TASK TO CARRY OUT:
Whenever a line in the data below includes the string "Serif", copy it out.

DATA FOR REVIEW:

· · · · · · ·

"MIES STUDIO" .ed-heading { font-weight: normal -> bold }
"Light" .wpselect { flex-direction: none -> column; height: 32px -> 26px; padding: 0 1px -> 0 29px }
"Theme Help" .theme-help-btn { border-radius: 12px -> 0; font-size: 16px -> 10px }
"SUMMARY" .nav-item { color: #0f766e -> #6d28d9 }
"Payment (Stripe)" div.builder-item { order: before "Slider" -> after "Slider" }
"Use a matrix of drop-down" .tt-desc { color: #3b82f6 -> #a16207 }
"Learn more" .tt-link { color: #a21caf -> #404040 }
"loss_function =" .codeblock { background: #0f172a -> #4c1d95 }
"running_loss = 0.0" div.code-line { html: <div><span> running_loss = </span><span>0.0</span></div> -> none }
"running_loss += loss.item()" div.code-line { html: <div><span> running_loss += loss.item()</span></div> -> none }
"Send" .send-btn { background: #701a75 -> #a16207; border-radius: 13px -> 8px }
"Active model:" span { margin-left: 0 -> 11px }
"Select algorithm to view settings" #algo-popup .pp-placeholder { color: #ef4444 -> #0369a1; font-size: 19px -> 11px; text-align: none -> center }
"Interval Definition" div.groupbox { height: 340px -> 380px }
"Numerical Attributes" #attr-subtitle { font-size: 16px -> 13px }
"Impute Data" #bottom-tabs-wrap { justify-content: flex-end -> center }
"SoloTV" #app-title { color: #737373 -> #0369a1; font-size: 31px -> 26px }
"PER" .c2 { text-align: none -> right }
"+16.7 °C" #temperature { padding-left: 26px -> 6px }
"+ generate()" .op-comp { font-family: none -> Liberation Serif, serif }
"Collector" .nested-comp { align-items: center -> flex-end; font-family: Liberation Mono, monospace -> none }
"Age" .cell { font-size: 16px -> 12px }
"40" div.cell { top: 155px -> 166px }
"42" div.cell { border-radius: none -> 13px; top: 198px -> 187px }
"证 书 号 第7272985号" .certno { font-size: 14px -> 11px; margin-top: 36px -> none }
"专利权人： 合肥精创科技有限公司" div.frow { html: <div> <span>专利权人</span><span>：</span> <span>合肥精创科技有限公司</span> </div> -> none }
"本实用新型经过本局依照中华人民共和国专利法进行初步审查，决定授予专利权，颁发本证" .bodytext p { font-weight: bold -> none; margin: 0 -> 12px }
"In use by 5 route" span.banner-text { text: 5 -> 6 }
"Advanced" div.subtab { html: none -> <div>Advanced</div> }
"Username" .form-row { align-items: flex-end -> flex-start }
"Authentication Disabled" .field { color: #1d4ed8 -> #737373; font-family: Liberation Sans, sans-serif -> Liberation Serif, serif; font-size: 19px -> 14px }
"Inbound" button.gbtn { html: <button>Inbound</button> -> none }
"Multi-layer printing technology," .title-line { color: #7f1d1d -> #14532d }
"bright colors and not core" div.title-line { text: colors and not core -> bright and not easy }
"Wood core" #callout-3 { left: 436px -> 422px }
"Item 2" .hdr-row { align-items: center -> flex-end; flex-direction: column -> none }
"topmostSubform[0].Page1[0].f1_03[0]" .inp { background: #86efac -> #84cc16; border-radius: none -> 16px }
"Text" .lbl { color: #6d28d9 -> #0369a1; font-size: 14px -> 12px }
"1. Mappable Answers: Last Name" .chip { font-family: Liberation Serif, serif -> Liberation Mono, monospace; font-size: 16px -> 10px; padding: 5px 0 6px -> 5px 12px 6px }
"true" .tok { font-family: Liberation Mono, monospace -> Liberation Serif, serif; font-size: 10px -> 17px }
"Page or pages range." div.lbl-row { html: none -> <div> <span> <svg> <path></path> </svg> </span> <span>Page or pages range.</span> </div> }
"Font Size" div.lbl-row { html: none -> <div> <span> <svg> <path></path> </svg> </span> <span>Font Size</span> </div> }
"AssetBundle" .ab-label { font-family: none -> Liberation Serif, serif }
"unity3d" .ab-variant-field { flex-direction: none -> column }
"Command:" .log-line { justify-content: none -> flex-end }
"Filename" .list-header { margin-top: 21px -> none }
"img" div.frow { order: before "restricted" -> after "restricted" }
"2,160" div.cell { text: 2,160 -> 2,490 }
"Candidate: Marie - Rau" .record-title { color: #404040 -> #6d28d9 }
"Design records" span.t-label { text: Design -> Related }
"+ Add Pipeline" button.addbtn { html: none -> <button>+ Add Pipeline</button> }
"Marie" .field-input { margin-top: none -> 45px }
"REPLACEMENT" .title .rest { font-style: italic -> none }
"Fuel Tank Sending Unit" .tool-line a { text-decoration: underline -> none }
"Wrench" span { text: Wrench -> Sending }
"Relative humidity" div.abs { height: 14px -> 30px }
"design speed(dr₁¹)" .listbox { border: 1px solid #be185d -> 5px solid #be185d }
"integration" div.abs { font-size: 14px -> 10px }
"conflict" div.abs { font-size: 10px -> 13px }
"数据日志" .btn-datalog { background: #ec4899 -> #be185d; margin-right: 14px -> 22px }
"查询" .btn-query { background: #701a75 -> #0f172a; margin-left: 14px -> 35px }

· · · · · · ·

TASK SOLUTION:
"+ generate()" .op-comp { font-family: none -> Liberation Serif, serif }
"Authentication Disabled" .field { color: #1d4ed8 -> #737373; font-family: Liberation Sans, sans-serif -> Liberation Serif, serif; font-size: 19px -> 14px }
"1. Mappable Answers: Last Name" .chip { font-family: Liberation Serif, serif -> Liberation Mono, monospace; font-size: 16px -> 10px; padding: 5px 0 6px -> 5px 12px 6px }
"true" .tok { font-family: Liberation Mono, monospace -> Liberation Serif, serif; font-size: 10px -> 17px }
"AssetBundle" .ab-label { font-family: none -> Liberation Serif, serif }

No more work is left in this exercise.